Employers spend about $10,000 each year per active employee for health care. In return, they’re looking for value for their money in the form of cost-effective, efficient health care that yields optimal outcomes for insured workers and their families. The ROI isn’t as great as employers as investors in worker health would like to see. As a result, companies are looking to comparative effectiveness research as a tool to help make better health spending decisions — for the companies themselves and for employees.
The National Business Group on Health (NBGH) surveyed 1,538 employees at large employers to ascertain workers’ views on health information and comparative effectiveness research (CER). NBGH found 3 in 4 workers looked to their employers as a resource for health information in 2010, a substantial increase from 1 in 2 employees in 2007. Most employees want employers to provide information on quality ratings for health plans and how to improve employee health, along with help to find and use quality information to get better care.

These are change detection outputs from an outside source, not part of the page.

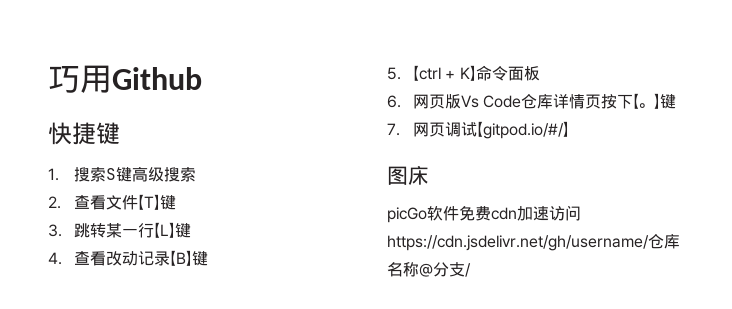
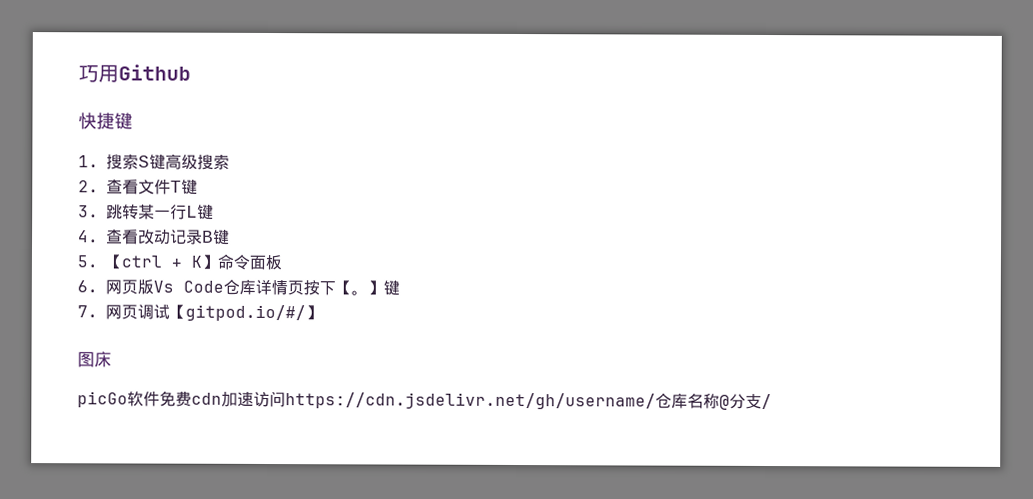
- 2.查看文件【T】键
+ 2.查看文件T键
- 3.跳转某一行【L】键
+ 3.跳转某一行L键
- 4.查看改动记录【B】键
+ 4.查看改动记录B键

Health plans, websites, and friends and family are other trusted sources of health information among most adults receiving health insurance from employers.

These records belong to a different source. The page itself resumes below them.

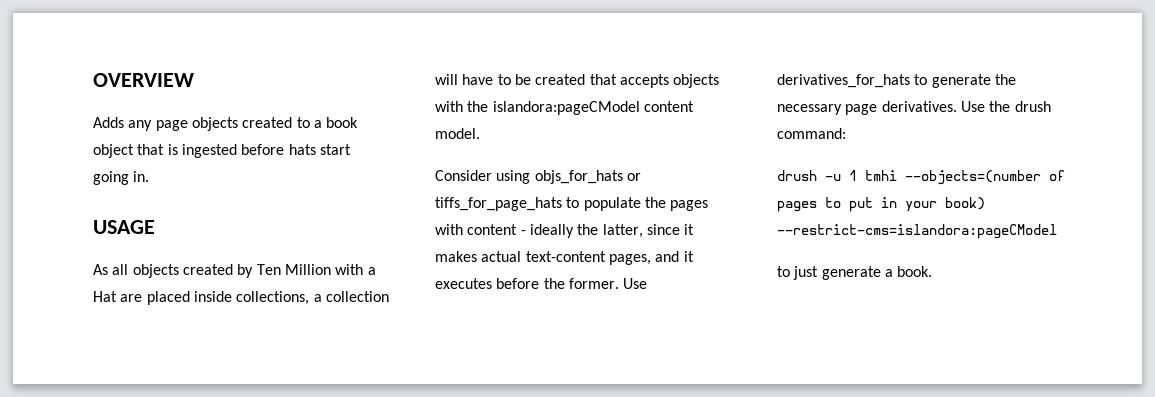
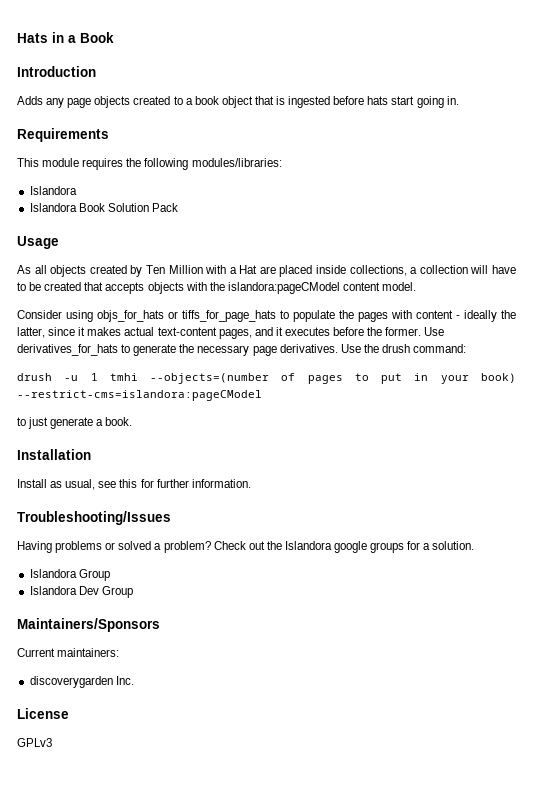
- OVERVIEW
+ Hats in a Book
+ Introduction
- USAGE
+ Requirements
+ This module requires the following modules/libraries:
+ Islandora
+ Islandora Book Solution Pack
+ Usage
+ Installation
+ Install as usual, see this for further information.
+ Troubleshooting/Issues
+ Having problems or solved a problem? Check out the Islandora google groups for a solution.
+ Islandora Group
+ Islandora Dev Group
+ Maintainers/Sponsors
+ Current maintainers:
+ discoverygarden Inc.
+ License
+ GPLv3

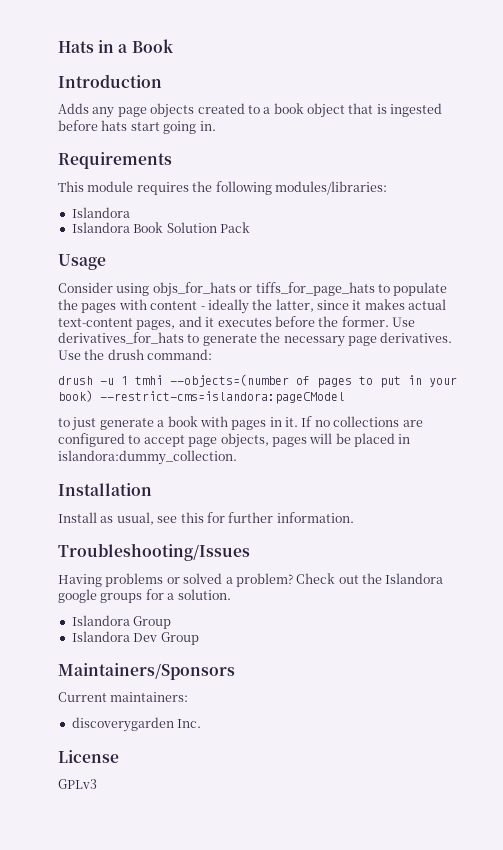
- As all objects created by Ten Million with a Hat are placed inside collections, a collection will have to be created that accepts objects with the islandora:pageCModel content model.
- to just generate a book.
+ to just generate a book with pages in it. If no collections are configured to accept page objects, pages will be placed in islandora:dummy_collection.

Sources of health information receding in importance since 2007 are doctors, print media, and prescription drug package inserts.
Insured workers polled have a high degree of health engagement, with:
- 8 in 10 seeking information about symptoms prior to a visit to the doctor
- 7 in 10 bringing a list of questions to the doctor’s visit
- 1 in 2 bringing an advocate with them
- 1 in 2 asking their doctor about an ad they saw for a prescription drug
- Nearly one-half taking notes during the visit, and
- 4 in 10 bringing information found online to discuss with their doctor during the visit.
81% of employees have heard of CER at least a few times, and virtually all workers see CER as important. Most people polled, however, believe that most medical information available is too complex for the average person to understand.
Health Populi’s Hot Points: Health insurance as a proportion of workers’ wages has grown over the past decade, with actual wages staying stable. It’s the growth of health costs that have been largely responsible for driving total compensation packages up — not the worker’s wage. Both employers and employees are spending more on health care than ever before. For companies, providing health insurance can eat into profit margins that take a company with thin margins (e.g., supermarkets, service businesses) from the black to the red.
For covered workers, health cost sharing is eating into larger proportions of workers’ pay: the rise of health costs has outstripped any rise in incomes. Since 2005, while wages have increased 18%, workers’ contributions to premiums increased 47% — nearly twice as fast as the rise in the health insurance’s overall cost, according to Kaiser Family Foundation.
Will CER be a panacea for smarter health spending? It won’t do the whole trick, but it could be an important tool that better informs health spending in favor of rational allocation of health care dollars. Part of that trick will be communicating, in plain and engaging language, the meaning of the research to health citizens. Keep the actuaries out of that job, and give the task to creative communicators.